The 8 Greatest Nerd-Movie Empowerment Anthems

By Todd Gilchrist in Daily Lists, Movies, Music, Nerdery
Monday, February 24, 2014 at 6:00 am


With several "big" movies arriving in theaters this weekend, including Liam Neeson's Non-Stop and the religious epic Son of God, it remains to be seen how long The Lego Movie will hold onto the top spot at the box office. But long after its overall impact on moviegoers begins to wane, there is one part of the film that seems guaranteed to linger, if not move in, unpack its bags and gain 15 pounds of relationship weight in people's memories: "Everything Is Awesome," Tegan and Sara's unforgettably, irresistibly upbeat theme song.

As with just about everything else in the movie, "Everything Is Awesome" becomes more than just a fun addition to the story - it transforms from a mind-numbing, ubiquitous soundtrack for conformity into an empowerment anthem for Emmet the nerdy main character. But it follows an illustrious history of theme songs that have made 97-pound weaklings feel like Charles Atlas, and we've assembled a playlist of some of the best.

1. Better Off Dead - "Everybody Wants Some," Van Halen

John Cusack spent the better part of the 1980s standing in as a proxy for the slighter members of teen society who hoped one day to meet a pretty girl, and prevail over their decidedly more athletically-gifted counterparts. Better Off Dead marked his leading-man breakthrough, playing a heartbroken kid struggling to get through a devastating breakup.

Playing a cartoonist and surprisingly gifted skier named Lane, he often disappears into his daydreams as he's sorting through his feelings. But after befriending the French exchange student across the street, Lane eventually discovers that it only takes a good job - and an absent boss - to locate your inner bad ass.

2. The Breakfast Club - "Don't You (Forget About Me)," Simple Minds

As an iconic portrait of teen social hierarchies, the central focus of The Breakfast Club is the convergence of classmates from different cliques - athletes, brains, criminals, princesses and basket cases. John Hughes, possibly the '80s greatest purveyor of teen stories, creates a vivid ensemble that simultaneously indulges and razes stereotypes.

After they've all gone through a remarkably dramatic wringer, challenging their perceptions of each other and even themselves, the "brain" (Anthony Michael Hall) is tasked with writing an essay that encapsulates their collective experiences. As he reads the essay in voiceover, Simple Minds' now iconic tribute to self-actualization blasts on the soundtrack.
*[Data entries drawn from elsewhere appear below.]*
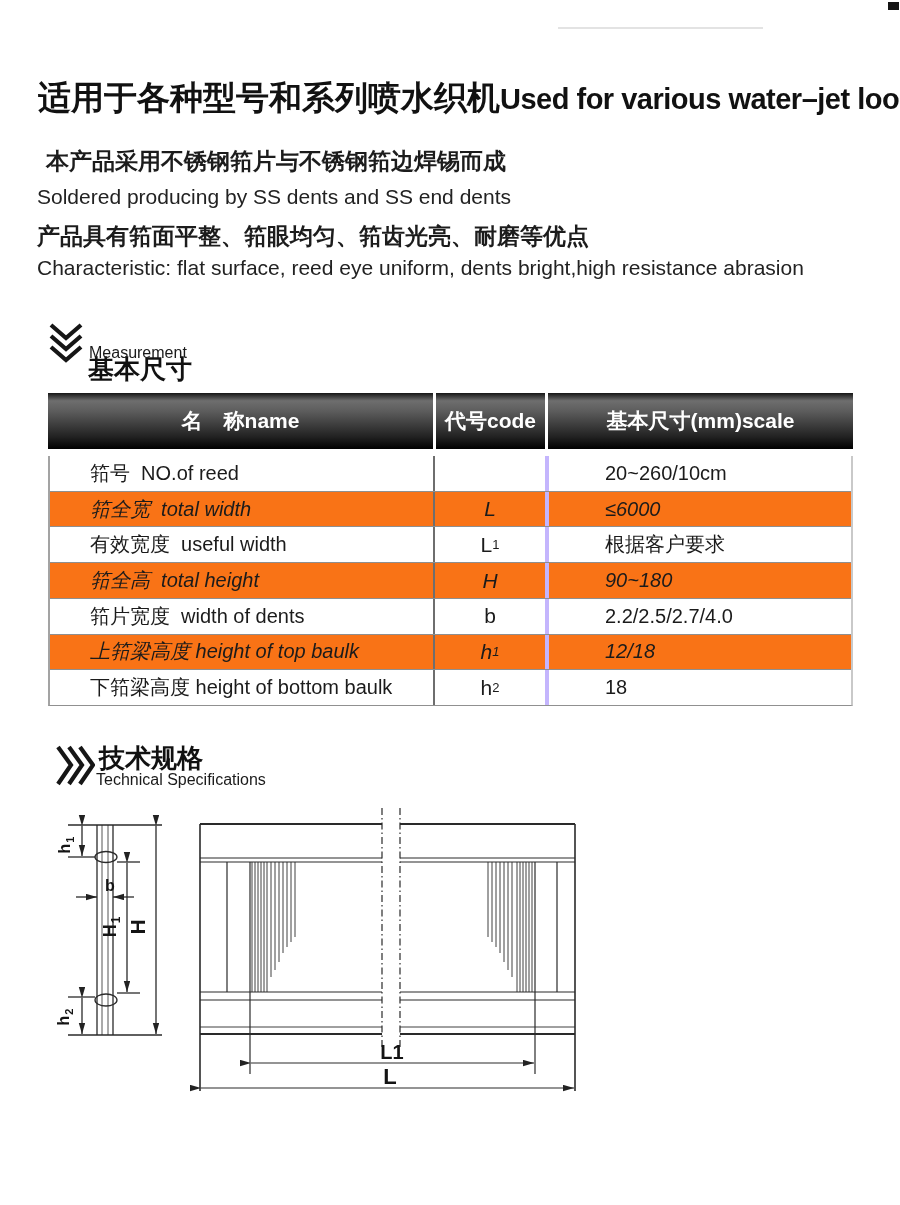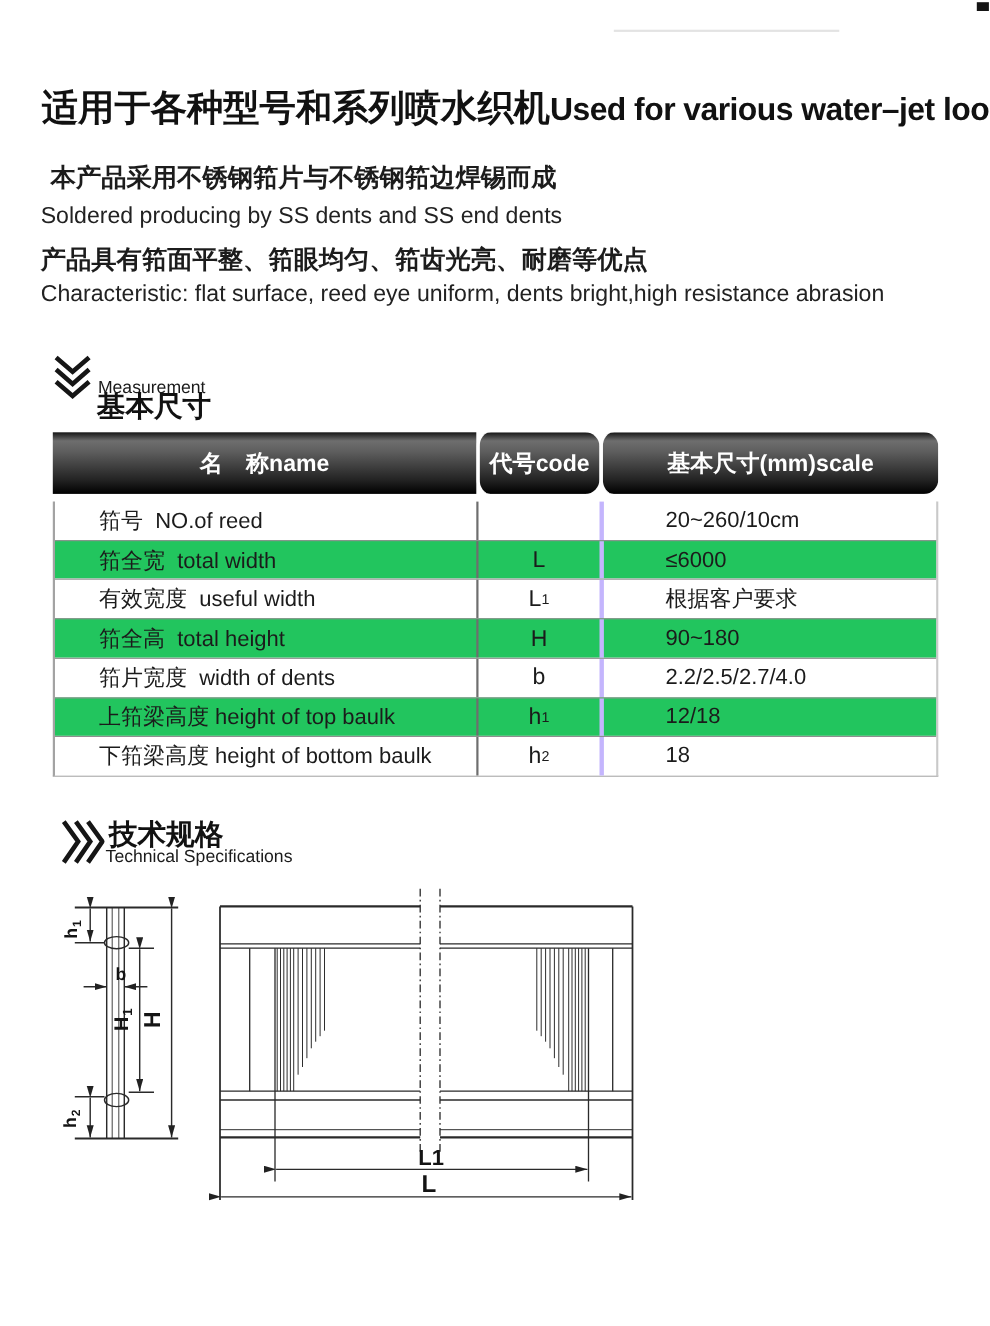--- a/index.html
+++ b/index.html
@@ -25,26 +25,26 @@
   .sec-icon{position:absolute;}
   .sec-title-cn{position:absolute;margin:0;font-size:26px;font-weight:bold;color:#111;white-space:nowrap;}
   .sec-title-en{position:absolute;margin:0;font-size:16px;font-weight:normal;color:#1a1a1a;white-space:nowrap;}
 
   
   #meas-table{position:absolute;left:48px;top:393px;width:805px;}
   .thead{display:grid;grid-template-columns:385px 112px 308px;height:56px;}
   .thead .hcell{background:linear-gradient(180deg,#161616 0%,#6e6e6e 14%,#5d5d5d 32%,#222 78%,#000 100%);
     color:#fff;font-weight:bold;font-size:21px;display:flex;align-items:center;justify-content:center;
     white-space:pre;}
-  .thead .hcell + .hcell{border-left:3px solid #ffffff;border-radius:13px;}
+  .thead .hcell + .hcell{border-left:3px solid #ffffff;}
   .tbody{margin-top:7px;height:250px;display:flex;flex-direction:column;
     border-left:2px solid #a3a3a3;border-right:2px solid #c9c9c9;border-bottom:1px solid #909090;box-sizing:border-box;}
   .trow{flex:1;display:grid;grid-template-columns:383px 112px 1fr;background:#ffffff;}
   .trow + .trow{border-top:1px solid #8f8f8f;}
-  .trow.alt{background:#22c55e;}
+  .trow.alt{background:#f97316;font-style:italic;}
   .cell{display:flex;align-items:center;font-size:20px;color:#1b1b1b;white-space:pre;}
   .cell.name{padding-left:40px;}
   .cell.code{justify-content:center;border-left:2px solid #6e6e6e;font-size:21px;}
   .cell.value{padding-left:56px;border-left:4px solid #c4b5fd;}
   .cell.code sub{font-size:13px;}
 
   
   #diagram{position:absolute;left:40px;top:795px;width:560px;height:300px;}
   #diagram line, #diagram path.stroke, #diagram ellipse, #diagram polyline{stroke:#2a2a2a;fill:none;}
   #diagram text{fill:#141414;font-family:"Liberation Sans","DejaVu Sans",sans-serif;}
3. Can't Hardly Wait - "Paradise City," Guns N' Roses

Can't Hardly Wait is simultaneously a portrait of '90s teen life and a throwback to the tropes of '80s teen movies like John Hughes' Sixteen Candles. The characters are confronted by a possible future as they stand on the precipice of high school graduation, and look into a deep and terrifying - and okay, often funny - darkness that echoes the words of Barry Manilow: "I'm ready to take a chance again."

In one of the film's best scenes, William Lichter (Charlie Korsmo) stages a plot to take revenge on his tormentors during a graduation-night party. But he soon finds his carefully-planned revenge interrupted by the prospect of having fun, and after a few beers, he leaps on stage in front his classmates to belt out a positively transcendent version of one of G N' R's biggest crowd-pleasers.

4. The Karate Kid - "You're The Best," Joe "Bean" Esposito

'80s movies loved nothing more than they loved montages, especially ones set to big, memorable pop songs. And although there are several in John G. Avildsen's story of a Reseda teenager who learns to fight back against school bullies with the help of a wise but cryptic handyman named Mr. Miyagi, perhaps the most famous one comes late in the film as Daniel is finally using his wax-on, wax-off training to dispatch foes in the ring.

As he moves swiftly from one opponent to the next, Avildsen shrewdly pairs Daniel's ascent with a tune that has become something of a cliché, but only because it's so damn effective. Joe "Bean" Esposito never went on to do anything as memorable again, but as the greatest go-to hero-corn theme of the '80s, he created a true classic.